==== Provided data
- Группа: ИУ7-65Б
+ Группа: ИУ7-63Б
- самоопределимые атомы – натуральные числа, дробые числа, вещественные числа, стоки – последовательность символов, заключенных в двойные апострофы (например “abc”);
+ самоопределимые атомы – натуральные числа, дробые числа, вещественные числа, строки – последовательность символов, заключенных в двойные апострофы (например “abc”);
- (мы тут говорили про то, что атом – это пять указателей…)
========
==== Provided data
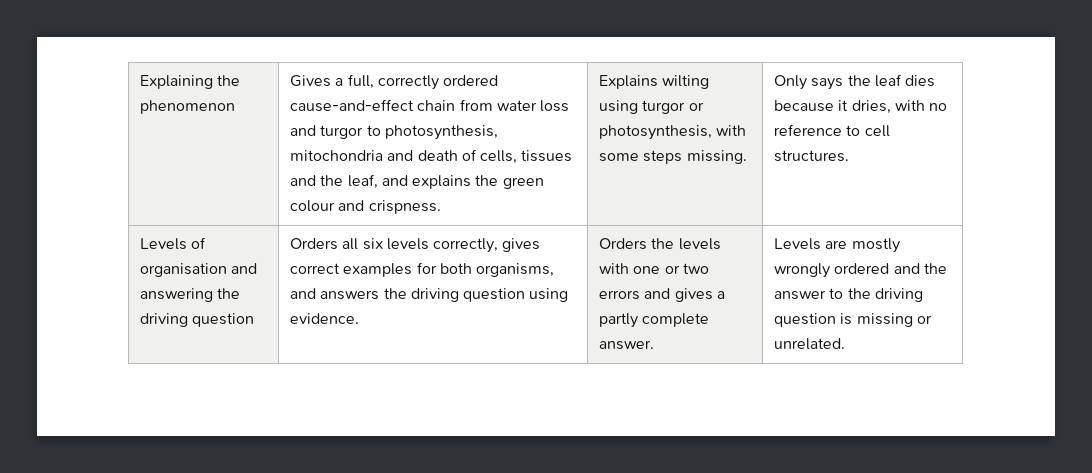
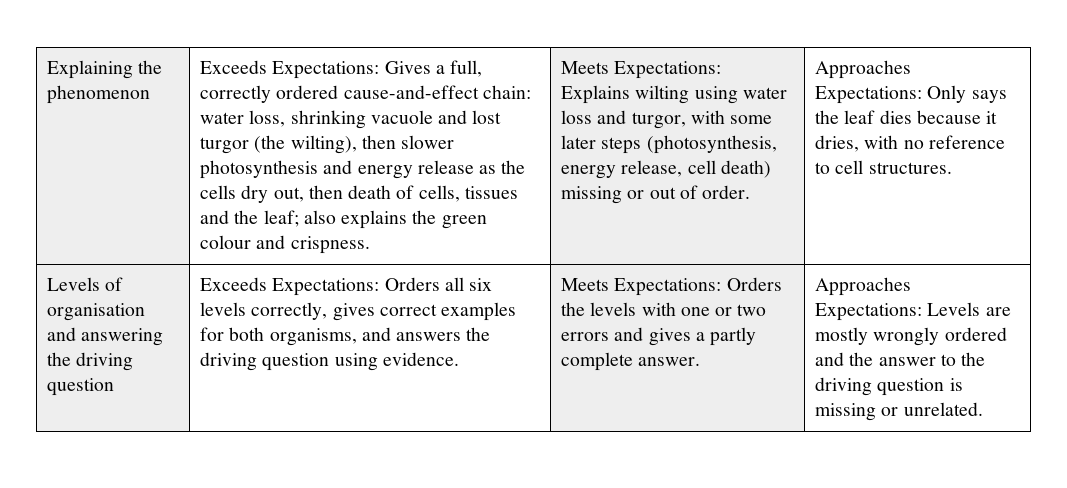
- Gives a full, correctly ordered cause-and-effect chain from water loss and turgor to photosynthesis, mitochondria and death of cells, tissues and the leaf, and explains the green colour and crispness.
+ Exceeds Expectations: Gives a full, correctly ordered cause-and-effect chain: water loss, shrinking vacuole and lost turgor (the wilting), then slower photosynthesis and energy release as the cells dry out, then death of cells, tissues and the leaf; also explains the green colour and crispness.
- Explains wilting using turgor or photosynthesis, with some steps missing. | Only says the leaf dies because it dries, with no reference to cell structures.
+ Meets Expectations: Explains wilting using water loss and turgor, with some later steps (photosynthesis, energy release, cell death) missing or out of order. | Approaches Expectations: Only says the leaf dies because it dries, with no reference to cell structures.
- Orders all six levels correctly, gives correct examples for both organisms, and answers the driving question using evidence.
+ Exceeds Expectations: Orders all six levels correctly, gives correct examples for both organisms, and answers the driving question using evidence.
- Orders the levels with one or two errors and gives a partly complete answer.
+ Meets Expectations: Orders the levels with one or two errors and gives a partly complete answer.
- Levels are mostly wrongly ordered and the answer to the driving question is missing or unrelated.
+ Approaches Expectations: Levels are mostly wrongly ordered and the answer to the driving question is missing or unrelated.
========
==== Provided data
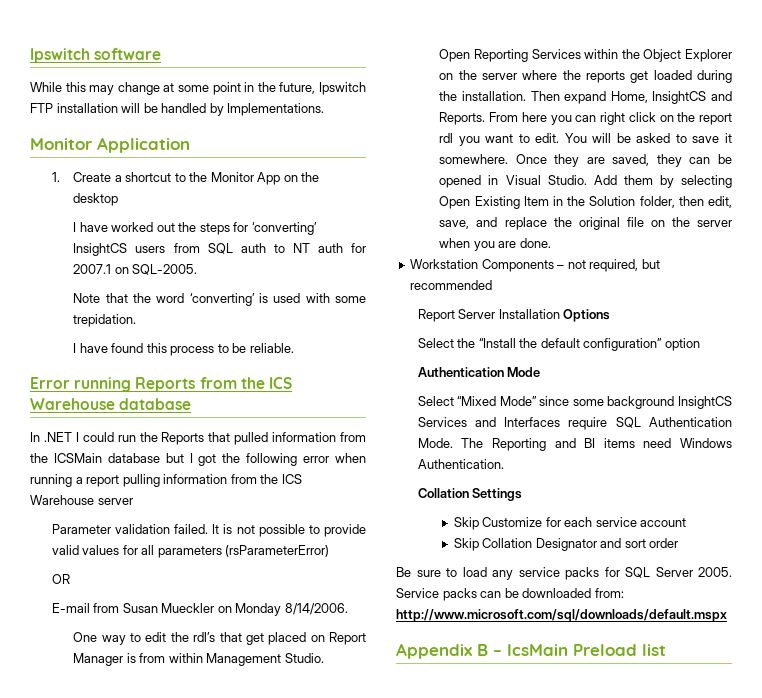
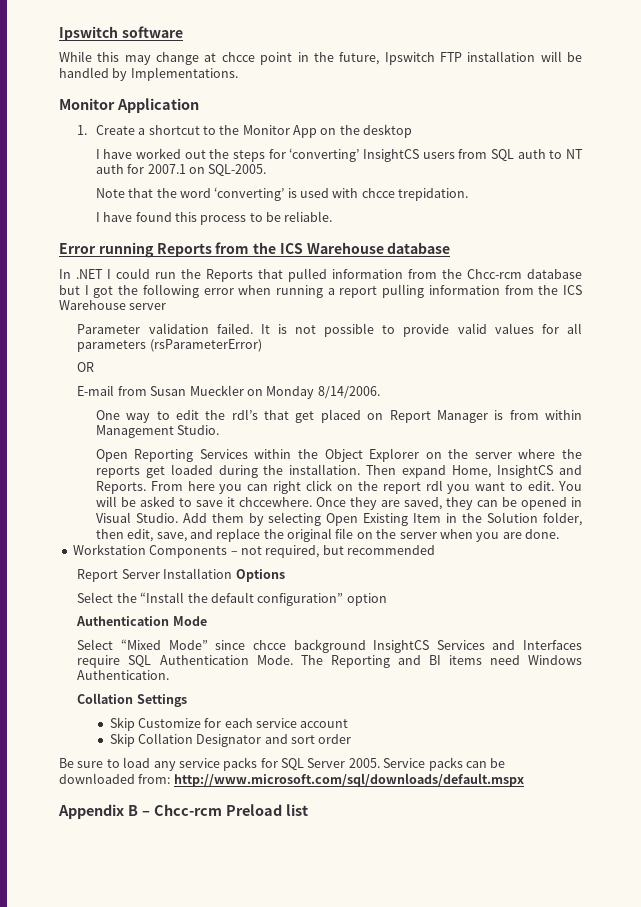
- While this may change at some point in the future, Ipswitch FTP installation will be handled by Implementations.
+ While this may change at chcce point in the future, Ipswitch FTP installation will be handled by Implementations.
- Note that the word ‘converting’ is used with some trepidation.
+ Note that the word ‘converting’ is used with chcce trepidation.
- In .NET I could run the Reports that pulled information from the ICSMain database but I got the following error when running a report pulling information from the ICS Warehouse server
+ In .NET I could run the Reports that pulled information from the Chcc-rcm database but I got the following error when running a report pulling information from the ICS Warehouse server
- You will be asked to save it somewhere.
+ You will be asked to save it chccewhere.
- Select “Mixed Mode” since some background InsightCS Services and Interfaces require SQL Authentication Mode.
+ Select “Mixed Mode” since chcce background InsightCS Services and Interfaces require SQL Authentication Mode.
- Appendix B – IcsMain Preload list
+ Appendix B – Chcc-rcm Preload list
========
• **Work task**
State the number of lines above that include "Note", and nothing further.

• **Exercise response**
2